AIM OF THE EXERCISE — Your task is to print, exactly and only, the lines from the start of the entries below through the line with "being to the tip of Arm End!</i></p>". Include both ends, but skip the pictures.

RAW DATA —
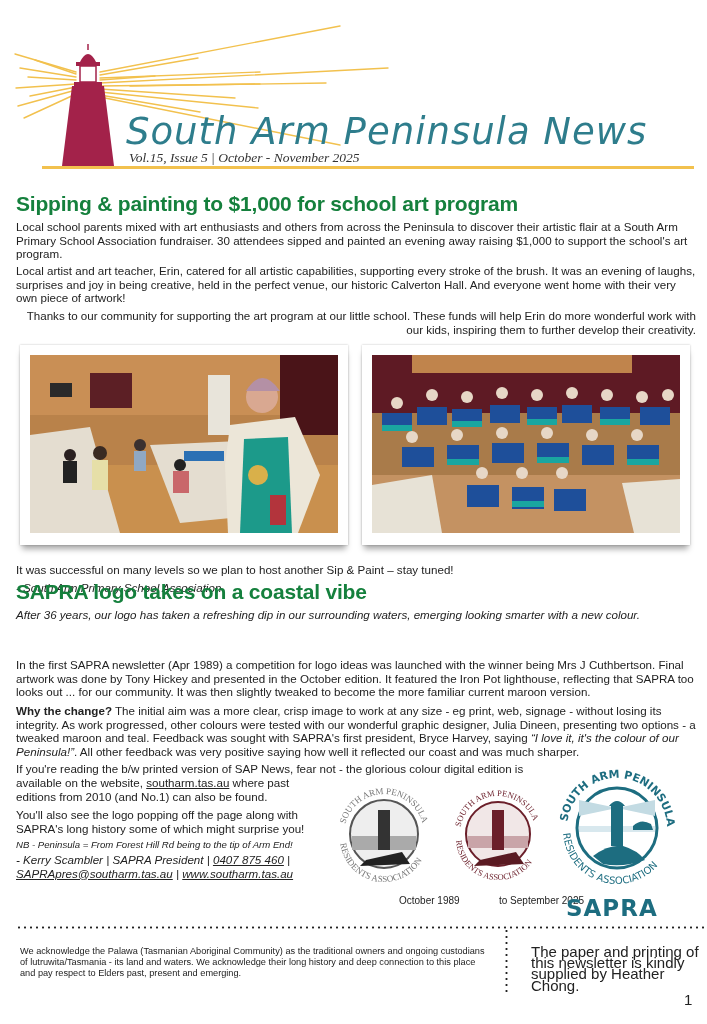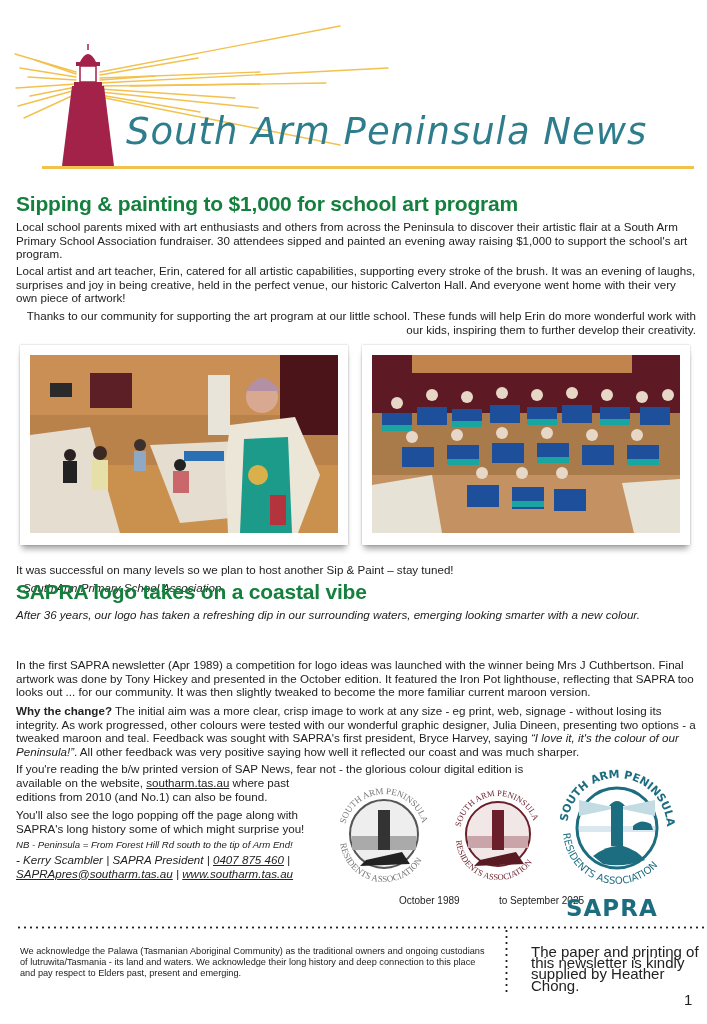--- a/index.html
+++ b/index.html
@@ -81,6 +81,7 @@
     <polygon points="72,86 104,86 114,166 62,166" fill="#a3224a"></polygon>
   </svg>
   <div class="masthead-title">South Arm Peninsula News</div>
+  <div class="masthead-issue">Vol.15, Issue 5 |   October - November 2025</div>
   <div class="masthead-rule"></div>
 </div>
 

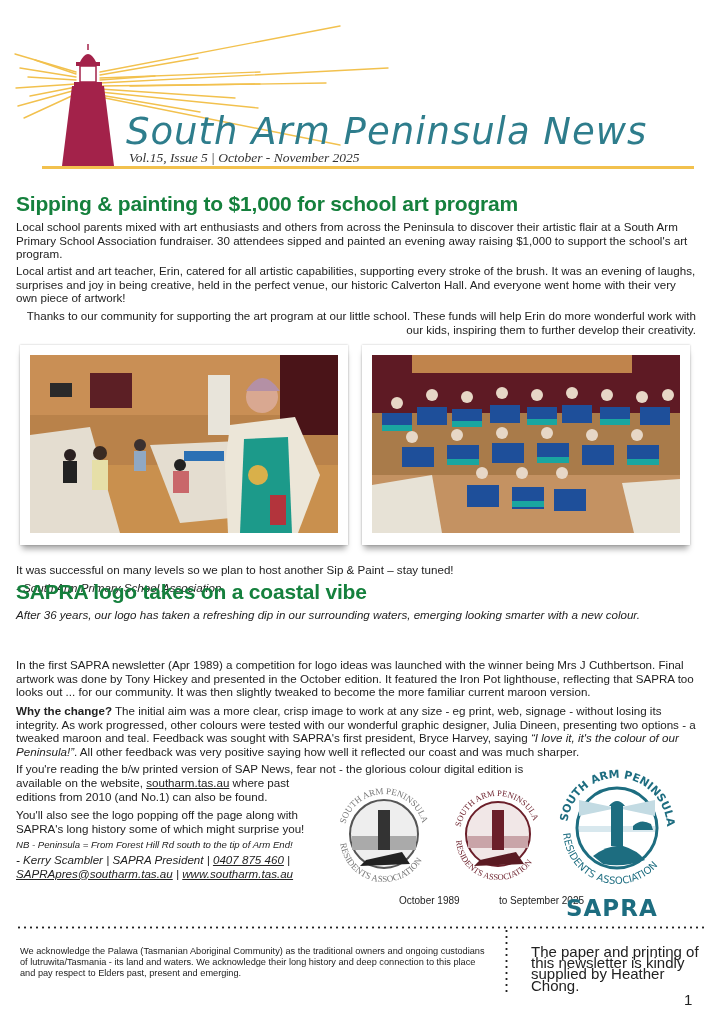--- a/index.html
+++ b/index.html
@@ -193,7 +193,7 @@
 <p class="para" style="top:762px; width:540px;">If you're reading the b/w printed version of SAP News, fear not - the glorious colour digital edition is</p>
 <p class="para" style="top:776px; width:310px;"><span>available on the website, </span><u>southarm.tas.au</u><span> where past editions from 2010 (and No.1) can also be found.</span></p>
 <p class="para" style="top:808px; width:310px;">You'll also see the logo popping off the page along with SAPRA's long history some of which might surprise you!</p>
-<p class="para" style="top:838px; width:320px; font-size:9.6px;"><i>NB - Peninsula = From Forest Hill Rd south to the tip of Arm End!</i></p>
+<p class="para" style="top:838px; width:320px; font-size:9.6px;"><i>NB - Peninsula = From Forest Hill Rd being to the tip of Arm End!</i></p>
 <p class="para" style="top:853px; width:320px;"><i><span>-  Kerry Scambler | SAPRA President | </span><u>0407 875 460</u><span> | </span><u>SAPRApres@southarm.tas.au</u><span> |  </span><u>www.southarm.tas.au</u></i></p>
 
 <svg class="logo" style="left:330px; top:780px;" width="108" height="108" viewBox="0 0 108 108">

RESPONSE BELOW —
--- a/index.html
+++ b/index.html
@@ -81,6 +81,7 @@
     <polygon points="72,86 104,86 114,166 62,166" fill="#a3224a"></polygon>
   </svg>
   <div class="masthead-title">South Arm Peninsula News</div>
+  <div class="masthead-issue">Vol.15, Issue 5 |   October - November 2025</div>
   <div class="masthead-rule"></div>
 </div>
 

--- a/index.html
+++ b/index.html
@@ -193,7 +193,7 @@
 <p class="para" style="top:762px; width:540px;">If you're reading the b/w printed version of SAP News, fear not - the glorious colour digital edition is</p>
 <p class="para" style="top:776px; width:310px;"><span>available on the website, </span><u>southarm.tas.au</u><span> where past editions from 2010 (and No.1) can also be found.</span></p>
 <p class="para" style="top:808px; width:310px;">You'll also see the logo popping off the page along with SAPRA's long history some of which might surprise you!</p>
-<p class="para" style="top:838px; width:320px; font-size:9.6px;"><i>NB - Peninsula = From Forest Hill Rd south to the tip of Arm End!</i></p>
+<p class="para" style="top:838px; width:320px; font-size:9.6px;"><i>NB - Peninsula = From Forest Hill Rd being to the tip of Arm End!</i></p>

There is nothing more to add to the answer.